Dark Nights: Metal is done, and the heroes of the DC Universe emerged victorious. But there was a cost: the Source Wall—the very boundary of the universe—has been cracked, exposing the worlds within to greater threats beyond. But there are other dangers closer to home, and if the Justice League hopes to prevail, they will need help from wherever they can get it. The next DC cosmic epic begins, in Justice League: No Justice #1!
Read it in print
I’ve read this book three times, and I feel very differently now than I did at the first. Part of that is surely the absorption of the story and the artwork, and the clarity of perspective that follows a more complete understanding of the material. But I suspect the format has a lot to do with it, too. My first two passes were on a screen, but the third was in print. And in print, No Justice is a very different animal.
It’s easy to forget that comics is a collaborative medium. While plenty of books survive the transition to digital just fine, others are constructed particularly with the size of a physical comic book in mind, and the artwork is unable to completely carry its share of the weight once you start cutting down the available space.
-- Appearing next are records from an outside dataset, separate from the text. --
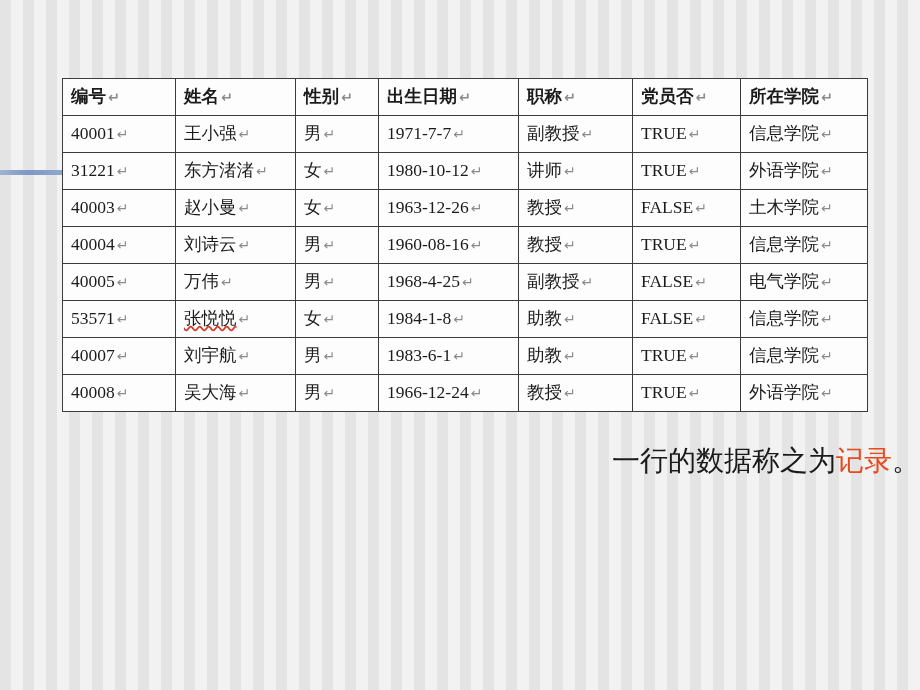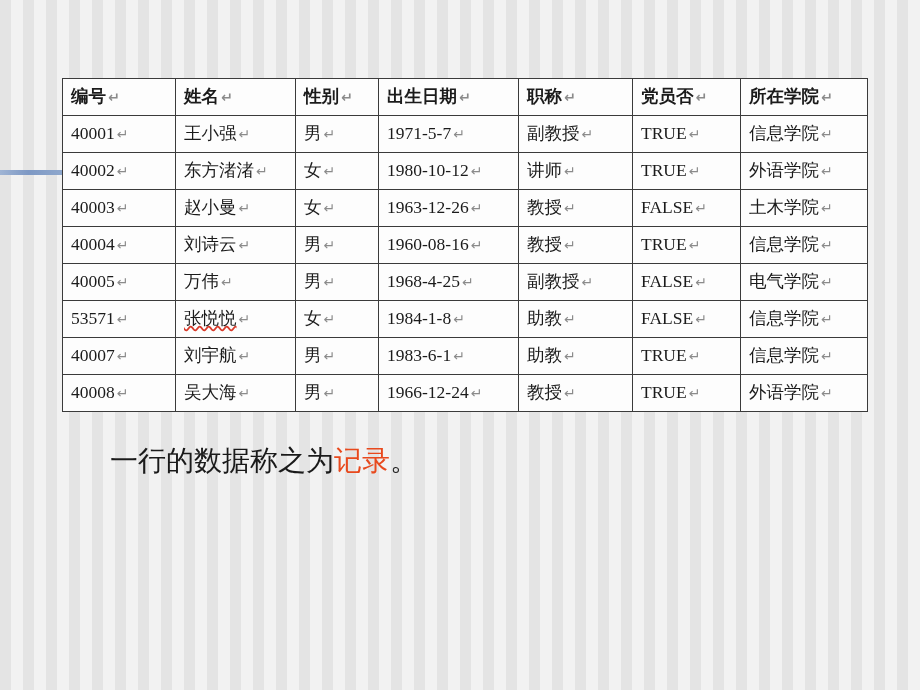--- a/index.html
+++ b/index.html
@@ -166,7 +166,7 @@
             <td><span class="cell-inner">40001</span><span class="pilcrow">↵</span></td>
             <td><span class="cell-inner">王小强</span><span class="pilcrow">↵</span></td>
             <td><span class="cell-inner">男</span><span class="pilcrow">↵</span></td>
-            <td><span class="cell-inner">1971-5-7</span><span class="pilcrow">↵</span></td>
+            <td><span class="cell-inner">1971-7-7</span><span class="pilcrow">↵</span></td>
             <td><span class="cell-inner">副教授</span><span class="pilcrow">↵</span></td>
             <td><span class="cell-inner">TRUE</span><span class="pilcrow">↵</span></td>
             <td><span class="cell-inner">信息学院</span><span class="pilcrow">↵</span></td>

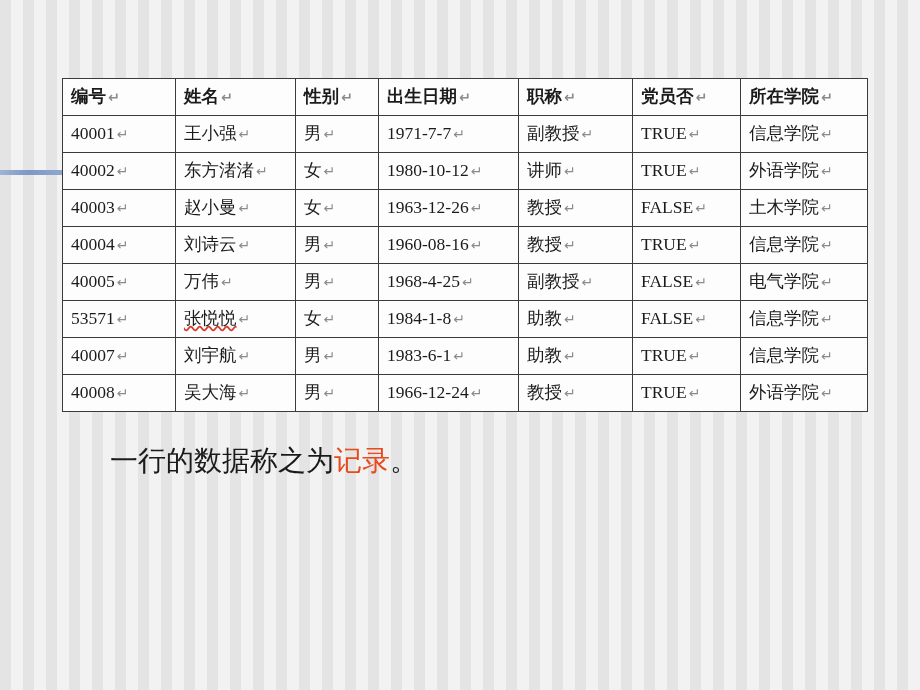--- a/index.html
+++ b/index.html
@@ -172,7 +172,7 @@
             <td><span class="cell-inner">信息学院</span><span class="pilcrow">↵</span></td>
           </tr>
           <tr>
-            <td><span class="cell-inner">40002</span><span class="pilcrow">↵</span></td>
+            <td><span class="cell-inner">31221</span><span class="pilcrow">↵</span></td>
             <td><span class="cell-inner">东方渚渚</span><span class="pilcrow">↵</span></td>
             <td><span class="cell-inner">女</span><span class="pilcrow">↵</span></td>
             <td><span class="cell-inner">1980-10-12</span><span class="pilcrow">↵</span></td>

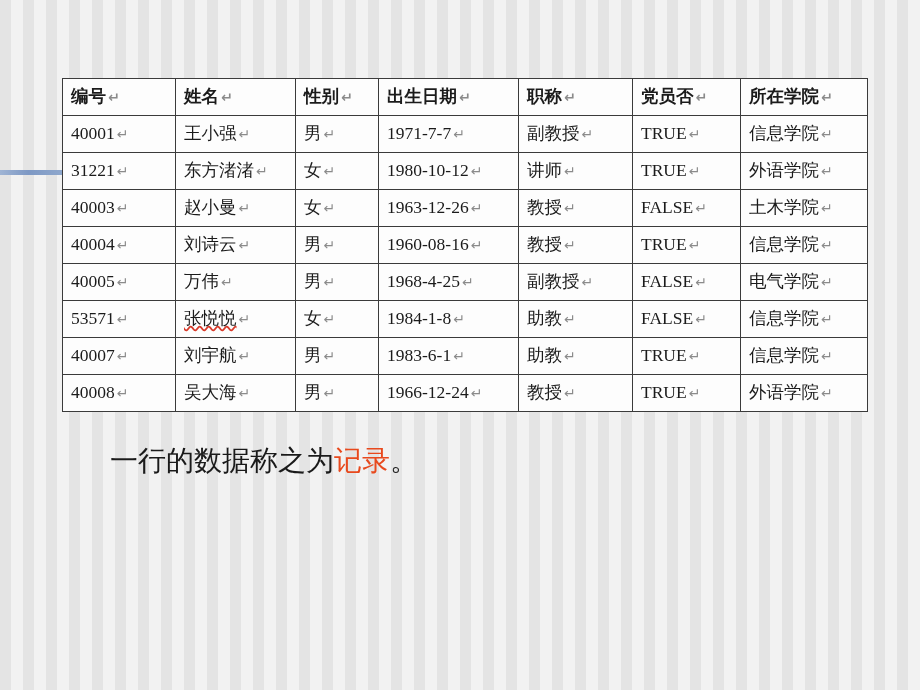--- a/index.html
+++ b/index.html
@@ -117,6 +117,7 @@
     line-height: 1.48;
     color: #1a1a1a;
     white-space: nowrap;
+    text-align: right;
   }
   .para.indent-1 { padding-left: 110px; }
   .para.indent-2 { padding-left: 110px; }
This is definitely the case for No Justice.
This is a big concept, and Francis Manapul’s layouts were constructed accordingly, with nine—nine—double-page spreads. The visual storytelling is meant to fill your view and realize much of the drama inherent in the concept. When you read this book on an iPad, you’re looking at those double-page spreads at a severely-reduced size. Sure, you can zoom in or use a guided view, but it’s not the same as holding an image larger than an iPad in your hands. This is a different book in digital.
Lest you digital-only folks be driven to despair, Manapul’s work is still excellent in either format, and Hi-Fi colors him so well that, at times, I forget that it’s not Manapul himself. The book is a good mixture of solid sequential stuff interspersed with big, bold, frame-filling superhero shots. If you’re a fan of DC heroes, then you’ll probably have a smile on your face from cover to cover, because Manapul absolutely nails a metric crapton of characters throughout the book.
Don’t expect too much of the dialogue
The characters don’t fare quite as well in the dialogue, which isn’t awful, but sometimes feels off by a hair; and, other times is so littered with name-dropping that I almost wish they’d included some of those columns of head shots and names at the beginning and gotten the introductions out of the way. Even if you aren’t familiar with all of these characters, you’d probably prefer to read more natural-sounding dialogue and leave it to the writers to be more creative about getting you up to speed.
Much of the dialogue is exposition setting the stage for the coming conflict, but I think it (largely) works. Manapul’s big spreads give the characters plenty of identity, taking some pressure off of Snyder and company, allowing them to focus on putting the right pieces on the board. And, hopefully, we’ll get to know the characters better as the story continues and places them in more intimate scenes, so it’s best not to try doing that in this opening issue—there are too many characters to handle, anyway.
A compelling concept
I won’t spoil the particulars of No Justice #1, but I do like them. When the announcement for this book and the subsequent team books came out, I found the seemingly-arbitrary groupings of heroes and villains frustrating. But I’m happy to say that there’s a well-conceived explanation for it here, and I’m satisfied, at least for the time being. We may find that some of those groupings are still a bit arbitrary, but the high-level concept of unusual partnering is definitely justified after a read through No Justice.
There’s one major thread that I haven’t addressed here in the review, but it’s one that I like quite a lot. Snyder has been in a transition of sorts, moving from the intimate storytelling that marked his work on Detective Comics and Batman to something more akin to Jonathan Hickman’s work at Marvel—lots of kooky concept and seemingly-disparate plot threads that eventually align in the end. This parallel-thread-I-shall-not-name makes me think that he’s going for a similar approach here. I think Metal was entirely too busy and fell short of what it wanted to be; but I still like the idea of Snyder giving it a go, and No Justice already feels like it has a bit more room to breathe than Metal did. Here’s hoping Snyder’s grand take on the Justice League preserves that sense of space going forward.
- You like your concepts big.
- You like your artwork big.
- You like your starfish big.
Justice League: No Justice #1 never gets very deep, but it’s a pretty wide concept that looks glorious through the imaginative artwork of Francis Manapul and Hi-Fi. Time will tell if this story lives up to its promising premise, but I like the look of the table that’s been set, and I’m looking forward to digging in.